The solution is to get a GdkPixbuf from the widget’s GdkWindow and use the GdkPixbuf’s .savev() method to write the image to disk. For some reason, when I use the .get_window() method of GtkWidget’s, I don’t get a GdkWindow returned but rather a GdkX11Window object (gtk.gdk.X11Window). I’m not sure why there’s a difference but it seems to be ok to feed this into the Gdk.pixbuf_get_from_window() function. Please note that you must use the .savev() method of the pixbuf. Most sources online use the .save() method but that seems to be gone in Gtk3 (or perhaps there is no python binding?).

For example, assume you have a GtkLayout stored in the variable layout (I find mine with layout = self.builder.get_object(‘mylayout’) – because I’m using Glade). To capture an image of the layout and whatever you’ve drawn on it, you would do the following:

pixbuf = Gdk.pixbuf_get_from_window(layout.get_window(), 0, 0, width, height)
pixbuf.savev("foobar.png","png", [], [])

In this example, width and height need to be the width and height of the widget. The rectangular area defined by (0,0) to (width, height) is saved. In my case, I did something like this:

rect = layout.get_allocation()
width = rect.width
height = rect.height

In the .savev() method, the first argument is the file name, the second is the type, and the third and forth options are arrays of options and their settings. I pass empty arrays because I don’t set any options.

Note that this works with GtkLayout and should work with GtkDrawingArea and GtkWindow. For other widgets, the window returned by .get_window() seems to be that of the parent GtkWindow. If you want to capture an image of those wigdets, you’ll need to specify the x,y position of their top left corners in the Gdk.pixbuf_get_from_window() call.

layout

Drawing to GtkLayout and GtkDrawingArea with Python

Monday, May 6th, 2013

This one took me several hours to figure out. I’m writing an application that will include a graph of some data collected from the serial port (using the pySerial library). I’m writing the application in Python (2.7.2+) using the GTK 3 framework. UI design is being done in Glade 3. To make the graph, I wanted the base object to be a GtkLayout widget because this widget can be scrolled (inside a GtkScrolledWindow), can contain other widgets, has a fixed layout, and can be directly drawn to.

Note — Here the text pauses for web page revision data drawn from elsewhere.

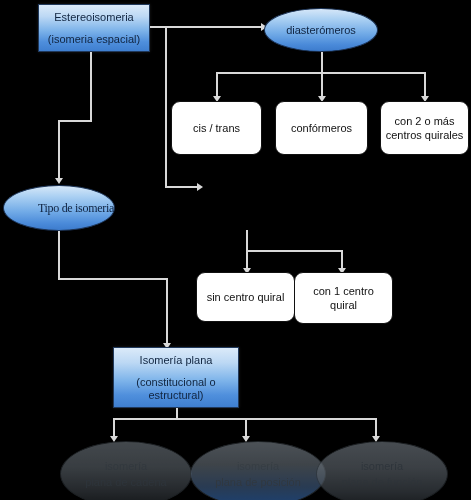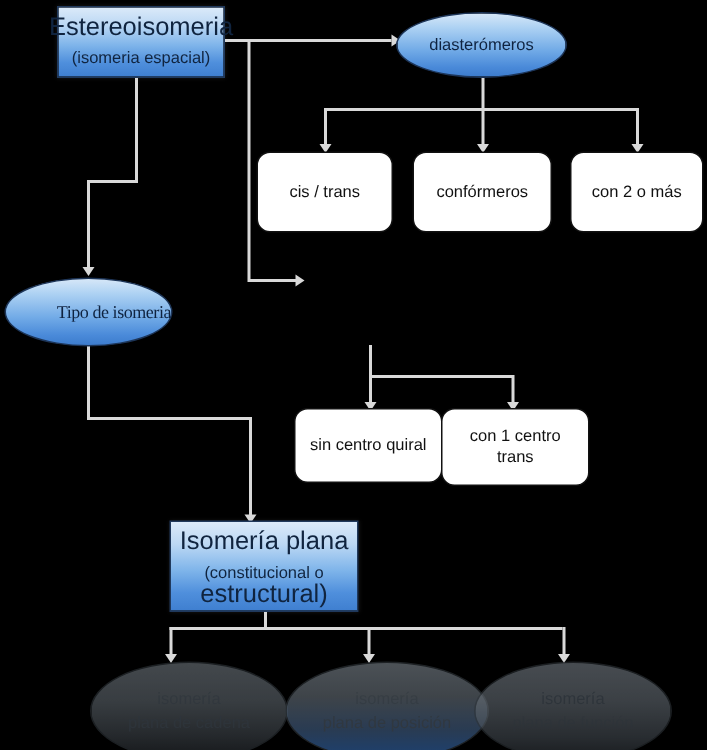"Estereoisomeria" .bluebox .l1 { font-size: 17px -> 11px }
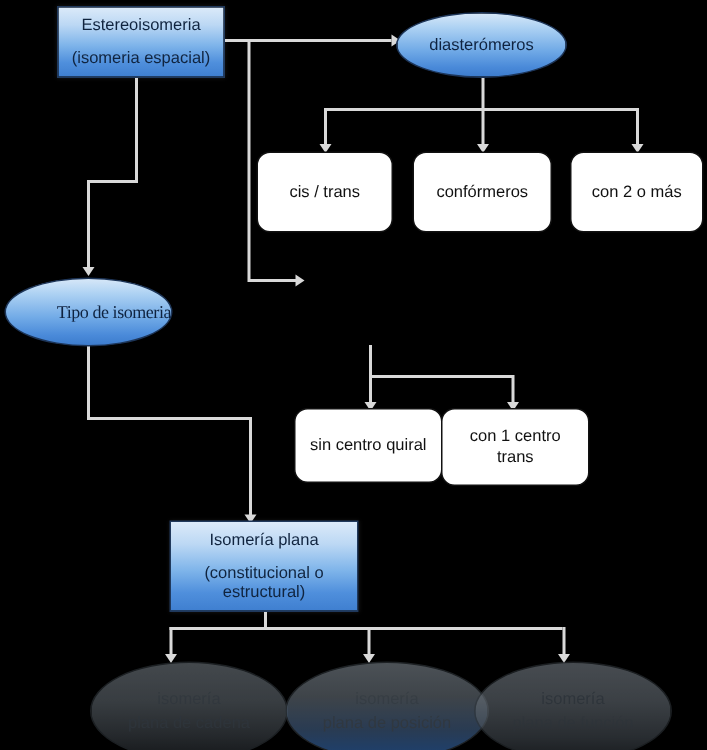"centros quirales" span { html: none -> <span>centros quirales</span> }
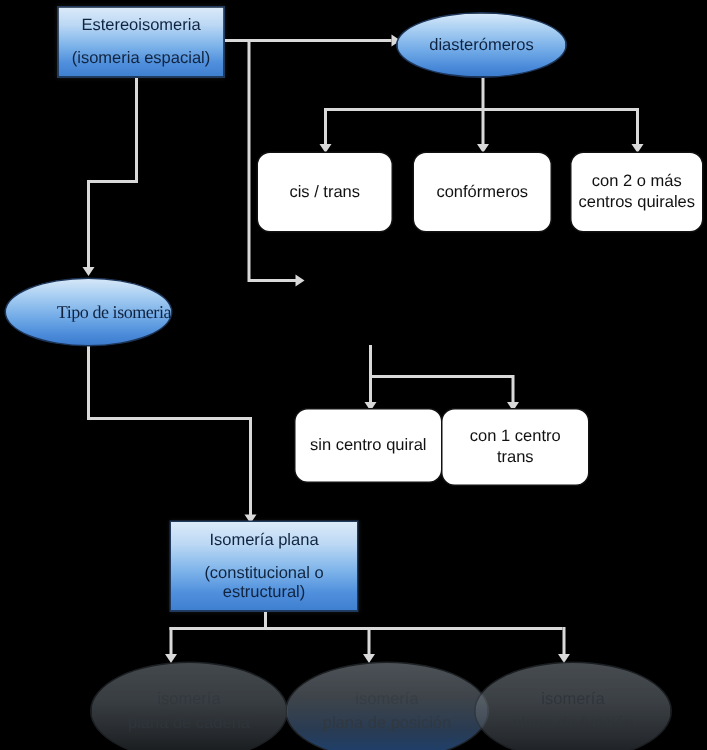"trans" span { text: trans -> quiral }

The problem was, I couldn’t get the draw event for the GtkLayout to trigger no matter what I did. The problem was worsened by the fact that most of the information online is not relevant for Gtk 3, or if it is, it uses the GtkDrawingArea widget instead. But, even when I gave up and went with a GtkDrawingArea widget, I still failed to trigger the draw event.

Finally, after reading everything ever written on the internet, I found the answer in a forum (link below). I was missing the python-gi-cairo package (Debian package) which has the python cairo bindings. After installing this package, the draw event triggers as expected and I’m able to draw to both the GtkLayout and GtkDrawingArea widgets. I didn’t even have to add another “import” line to my script, which is nice, but the dependency still exists.